Au-delà de la continuité, de la consolidation des réformes engagées depuis 2016, l’ambition affichée du duo est de proposer une nouvelle étape de transformation pour un Bénin plus compétitif, inclusif et rayonnant sur la scène internationale. Au cœur de l’appareil d’État depuis avril 2016, Romuald Wadagni aborde cette échéance électorale avec une expérience gouvernementale certaine.
En qualité de ministre de l’Économie et des Finances durant une décennie marquée par des réformes structurelles, il a été l’un des principaux artisans de la modernisation de la gestion publique et du repositionnement économique du Bénin. Son parcours, jalonné de distinctions internationales, nourrit aujourd’hui les attentes autour de l’offre politique que le duo présentera officiellement ce week-end.
Ainsi, le tandem Wadagni–Talata ne se limite pas à préserver les acquis du Programme d’Action du Gouvernement. Il tend également consolider les bases d’une croissance durable capable de répondre aux exigences d’un monde en mutations rapides. Gouvernance économique, transformation industrielle, emploi des jeunes, capital humain et innovation devraient figurer parmi les axes majeurs du programme attendu.
Dans un contexte international marqué par les tensions économiques, les transitions énergétiques et la compétition accrue entre États pour attirer les investissements et opportunités, l’expérience financière du candidat apparaît comme un argument central.
Reconnu pour sa rigueur et sa maîtrise des mécanismes financiers internationaux, Romuald Wadagni s’est illustré par des innovations majeures en matière de mobilisation de ressources, notamment à travers les eurobonds, les émissions de Sukuk et la gestion active de la dette souveraine, souvent saluées sur le continent africain.

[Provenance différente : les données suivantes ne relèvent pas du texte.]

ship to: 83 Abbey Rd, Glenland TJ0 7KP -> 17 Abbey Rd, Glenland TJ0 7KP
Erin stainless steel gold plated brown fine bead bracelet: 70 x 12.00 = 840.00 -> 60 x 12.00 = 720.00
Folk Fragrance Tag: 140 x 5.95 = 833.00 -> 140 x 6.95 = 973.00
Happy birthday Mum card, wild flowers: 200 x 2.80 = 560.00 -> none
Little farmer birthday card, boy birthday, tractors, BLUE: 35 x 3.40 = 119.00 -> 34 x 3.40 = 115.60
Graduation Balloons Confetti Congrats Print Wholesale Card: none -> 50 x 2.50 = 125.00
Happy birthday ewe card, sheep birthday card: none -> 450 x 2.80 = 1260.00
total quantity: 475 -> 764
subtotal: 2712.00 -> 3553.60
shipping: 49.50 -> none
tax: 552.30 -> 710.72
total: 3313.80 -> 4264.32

Mais pour certains, l’enjeu dépasse désormais la performance macroéconomique. Les populations attendent un programme capable d’apporter des réponses concrètes aux préoccupations quotidiennes que sont : pouvoir d’achat, emploi, accès aux services sociaux de base et équilibre territorial du développement. Et qui connait l’homme, il n’y a point de doute sur ses compétences et atouts.
Le volet social dont il demeure un véritable acteur et se dévoue en toute discrétion depuis des années ne sera pas du reste. Le défi pour le duo sera donc de traduire les résultats économiques en impacts sociaux perceptibles. Dès lors, la présentation de ce projet de gouvernance apparaît nécessaire pour rassurer un électorat déjà acquis, et des soutiens fortement mobilisés dans toutes les contrées et dans la diaspora pour un Bénin qui continuera d’étonner le monde.